(Difference listings)

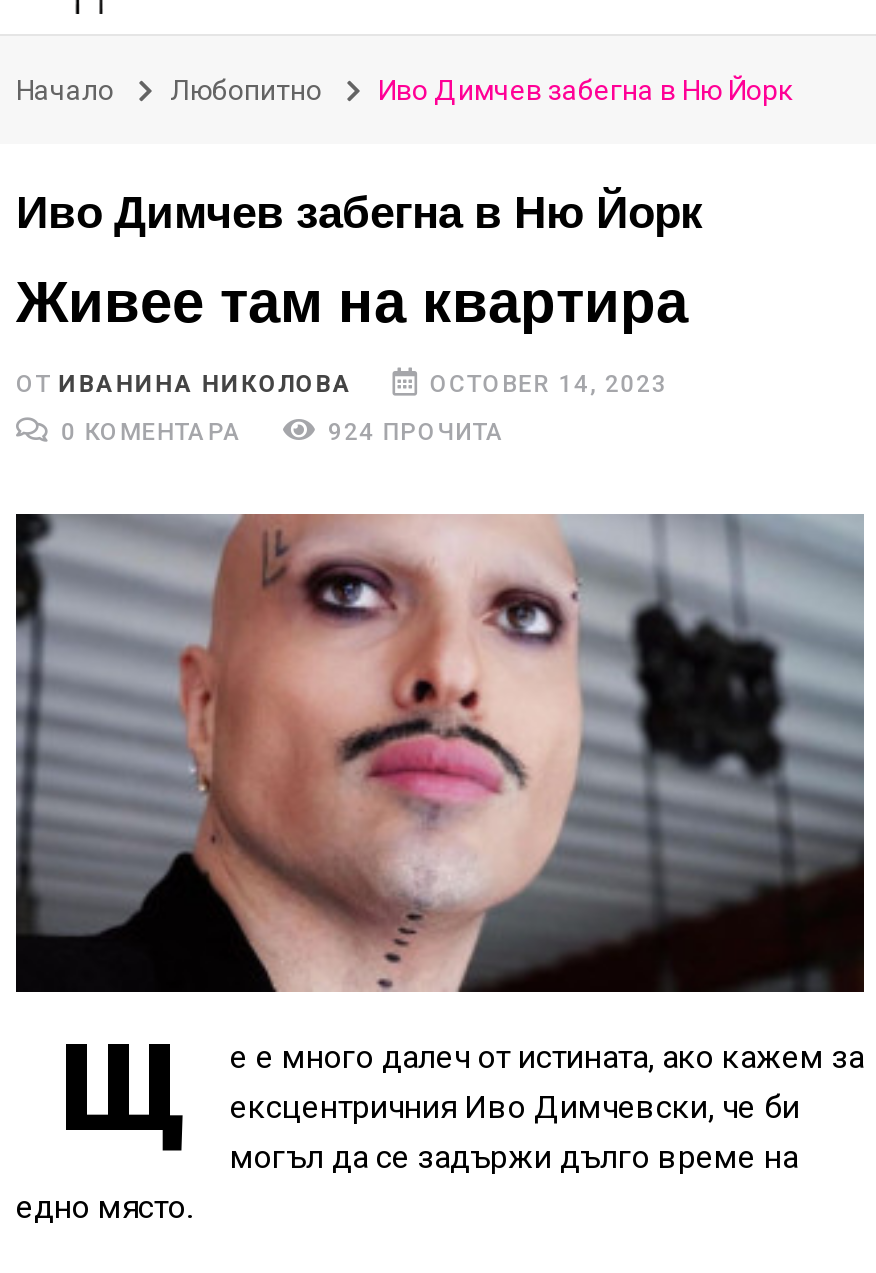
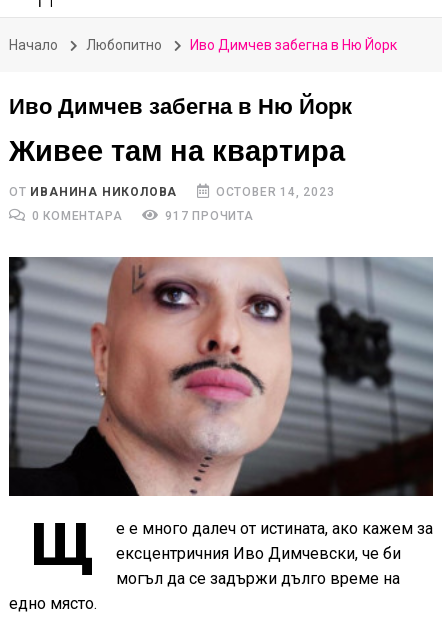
- 924 ПРОЧИТА
+ 917 ПРОЧИТА
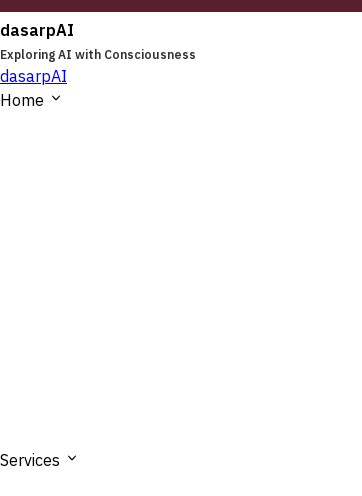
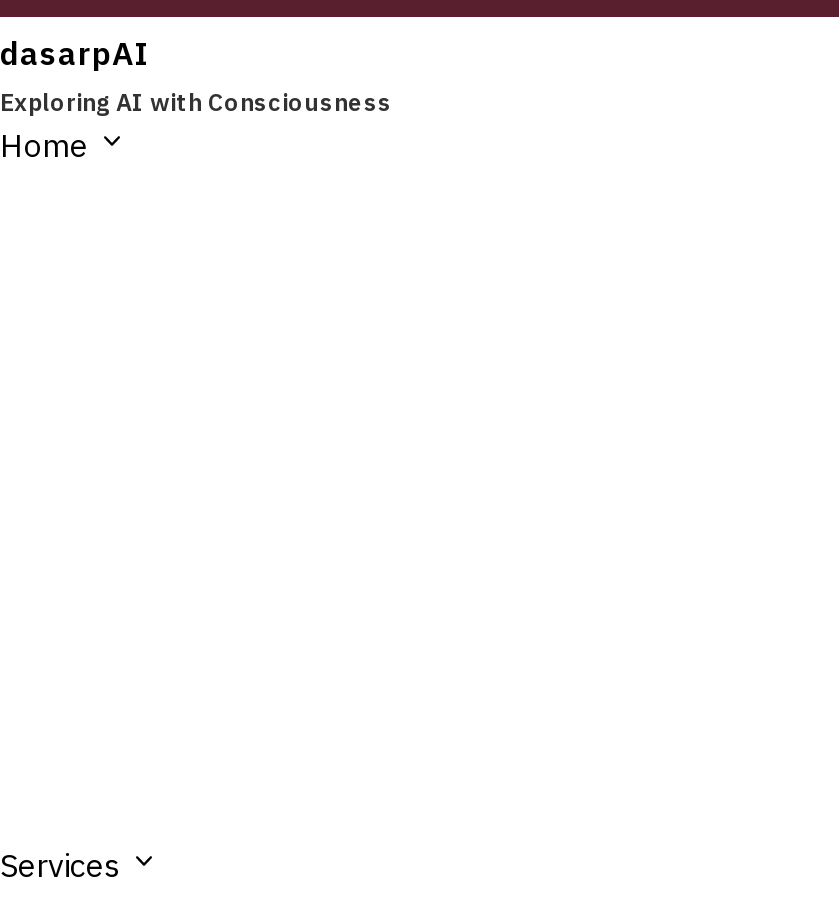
- dasarpAI
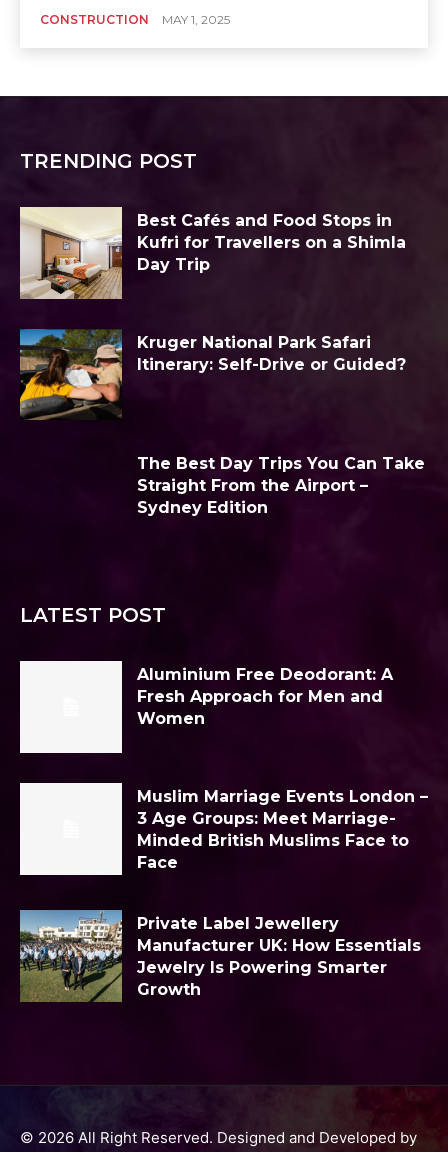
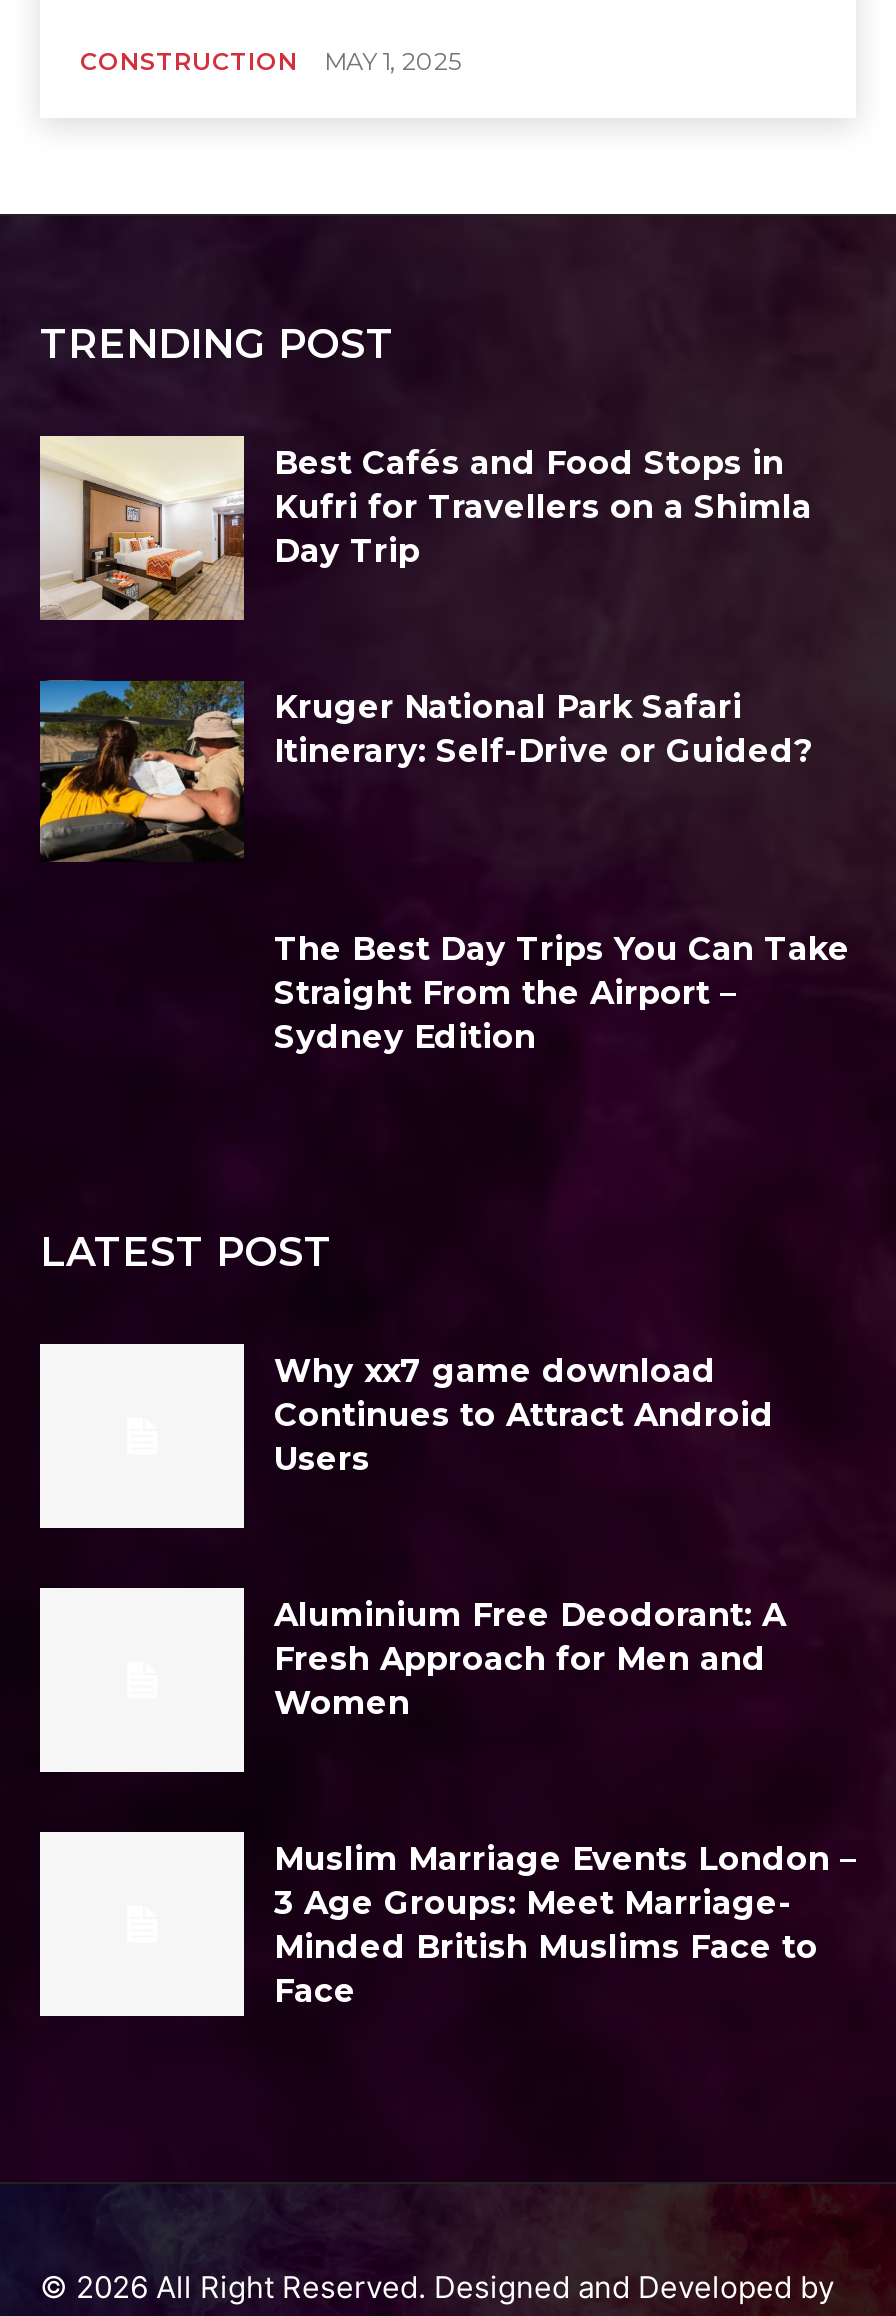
+ Why xx7 game download
+ Continues to Attract Android
+ Users

moved down: Aluminium Free Deodorant: A | Fresh Approach for Men and | Women | Muslim Marriage Events London – | 3 Age Groups: Meet Marriage- | Minded British Muslims Face to | Face

- [image]
- Private Label Jewellery
- Manufacturer UK: How Essentials
- Jewelry Is Powering Smarter
- Growth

What you need to do: With the pictures removed, please retype each record exactly.

Task solution:
- 924 ПРОЧИТА
+ 917 ПРОЧИТА
- dasarpAI
+ Why xx7 game download
+ Continues to Attract Android
+ Users

moved down: Aluminium Free Deodorant: A | Fresh Approach for Men and | Women | Muslim Marriage Events London – | 3 Age Groups: Meet Marriage- | Minded British Muslims Face to | Face

- [image]
- Private Label Jewellery
- Manufacturer UK: How Essentials
- Jewelry Is Powering Smarter
- Growth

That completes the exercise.